Long-term outcomes of graft function in elderly kidney transplant recipients
Bajjoka I, Yaldo A, Crombez C, and Abouljoud M. Long-term outcomes of graft function in elderly kidney transplant recipients. Am J Transplant 2018; 18:955-956.
Am J Transplant
Purpose: To compare and evaluate 5-year outcomes of graft function for younger (Y) versus elderly (E) kidney transplant recipients (KTR). Introduction: As the number of elderly KTR increases, differences between this population and younger are unknown. Methods: A single-center retrospective analysis of medical records of 318 firsttime KTR from 2003-10 on mycophenolate, tacrolimus, and steroid regimen was performed. The study population was divided into two cohorts: (Y: ≤59 yrs; n=172; E: ≥65 yrs; n=146). KTR aged 60-64 were excluded to distinguish groups. Baseline characteristics, first biopsy-proven acute rejection (BPAR), estimated glomerular fi ltration rates (eGFR) at discharge and annually up to 5 yrs were analyzed. BPAR were graded using Banff schema (≥2A = severe). Time to BPAR was demonstrated using Kaplan-Meier plots (KM) and reliability was tested using a multivariate Cox proportional-hazards model and log-rank test.
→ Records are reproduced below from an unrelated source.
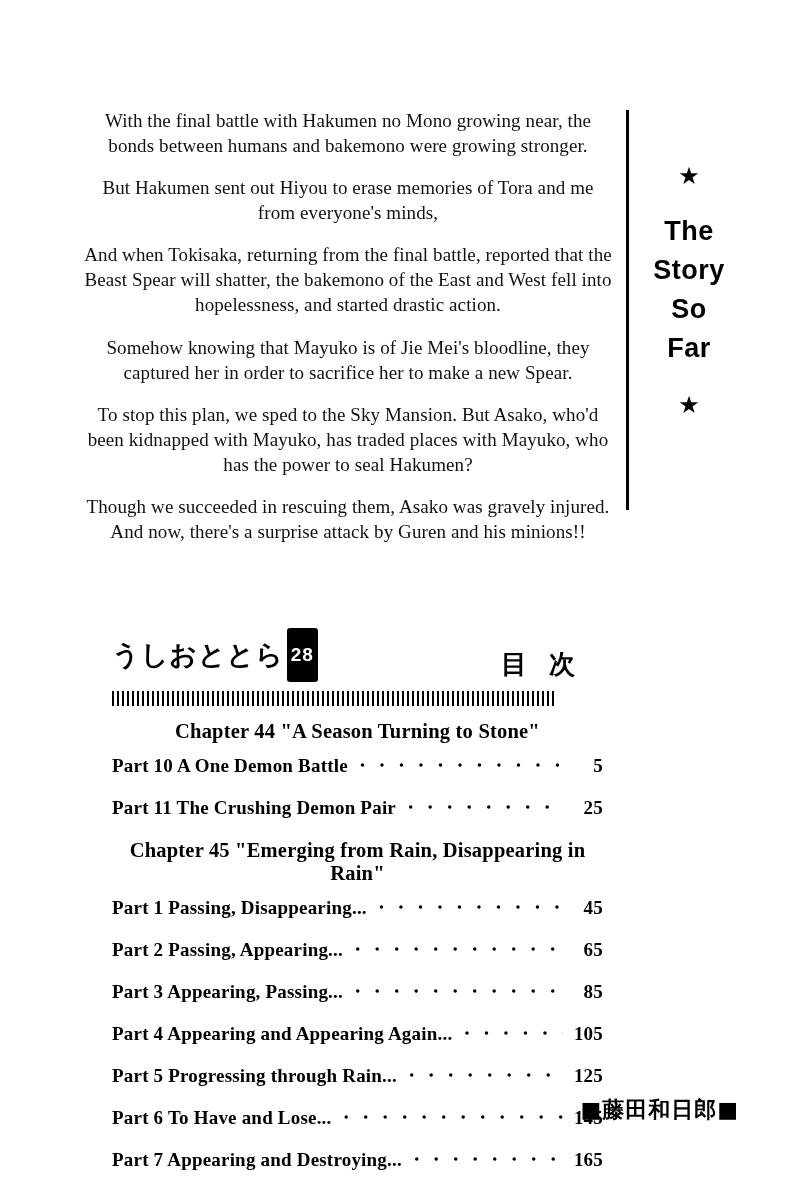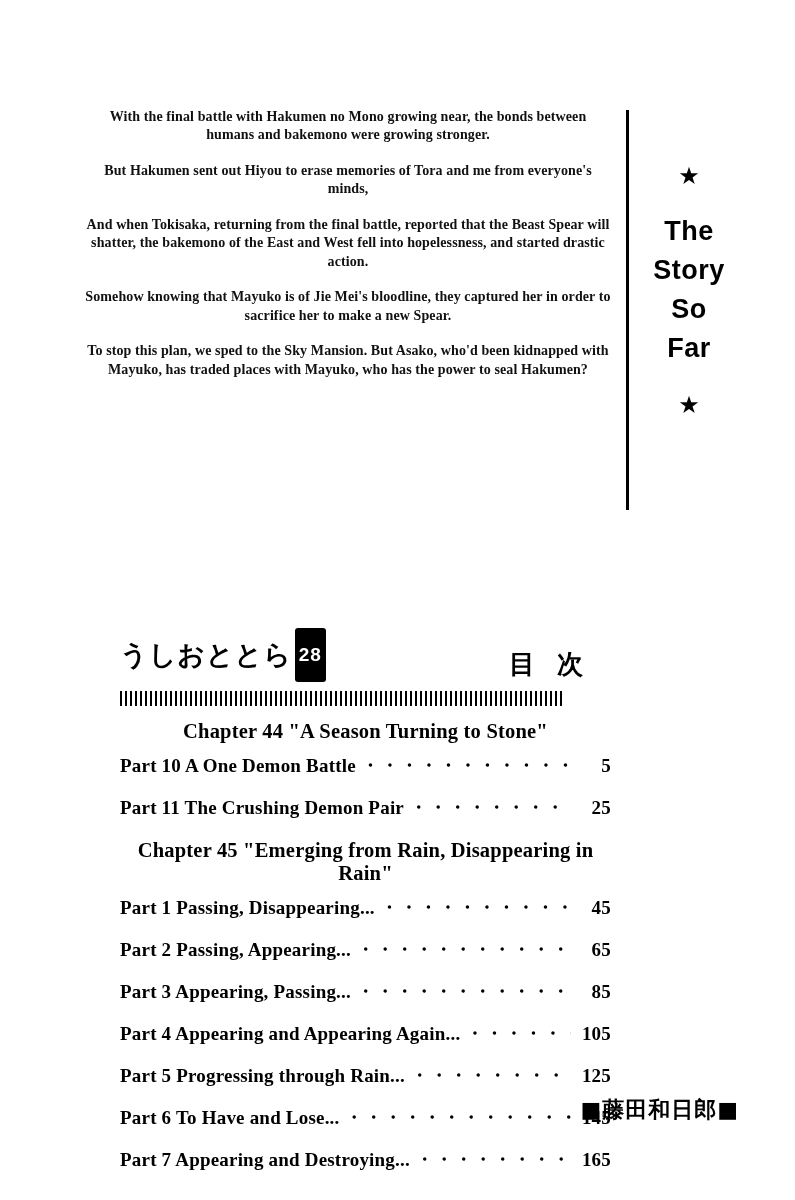"With the final battle with" .story-para { font-size: 14px -> 19px; font-weight: bold -> normal }
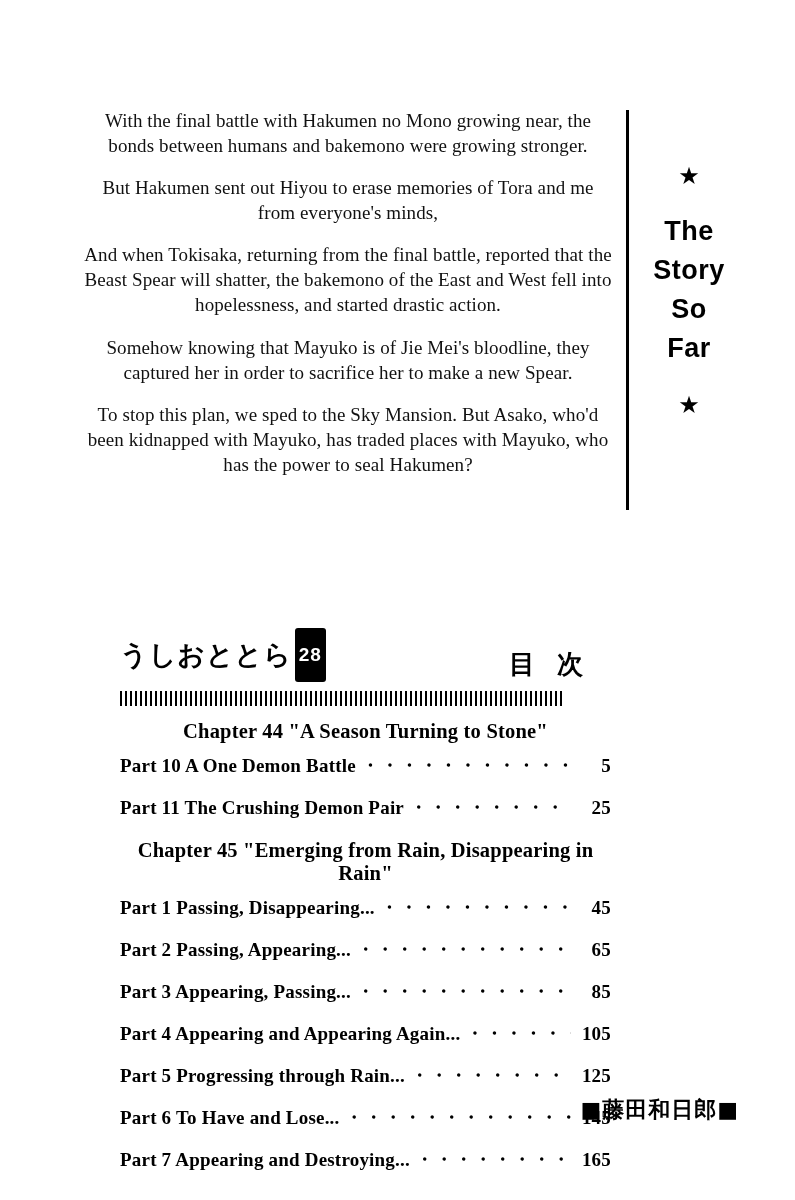"Though we succeeded in rescuing" p.story-para { html: none -> <p>Though we succeeded in rescuing them, Asako was gravely injured. And now, there's a surprise attack by Guren and his minions!!</p> }
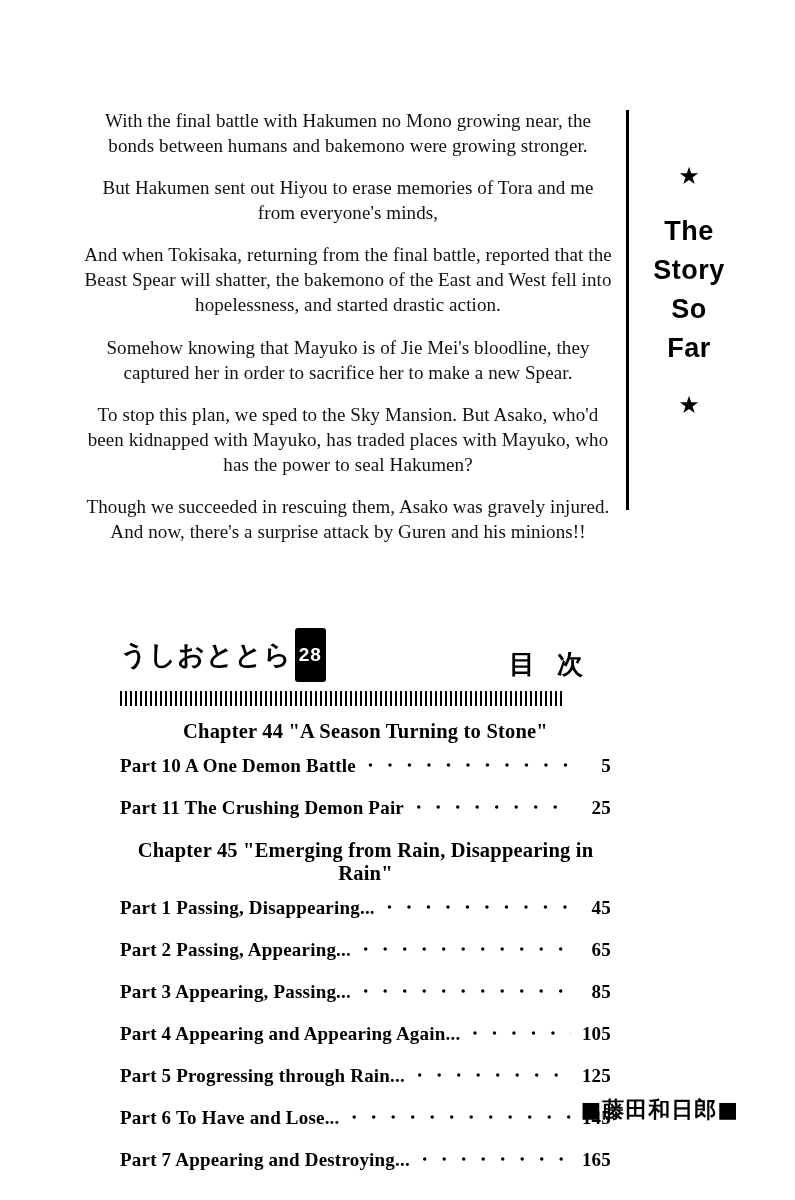"うしおととら" .toc { left: 16px -> 8px }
Results: There was no statistical difference between demographics, induction therapy, maintenance immunotherapy, type of transplant, immediate graft function, BMI, length of stay, or median follow-up days [Y, 2132 (1770, 2729); E, 2048 (1540, 2538); p>0.05]. There was no difference in eGFR at yrs 0-5 (p>0.05). BPAR is described in table 1. KM exhibit less and earlier BPAR among E [0.376 (0.23, 0.615), p<0.001]. The log rank tests indicate time to BPAR are indeed different in Y and E (p<0.001). (Figure presented) (Table presented) Conclusions: Elderly KTR experience less rejection in incidence and severity. These patients also maintain excellent long-term graft function that is comparable to younger KTR.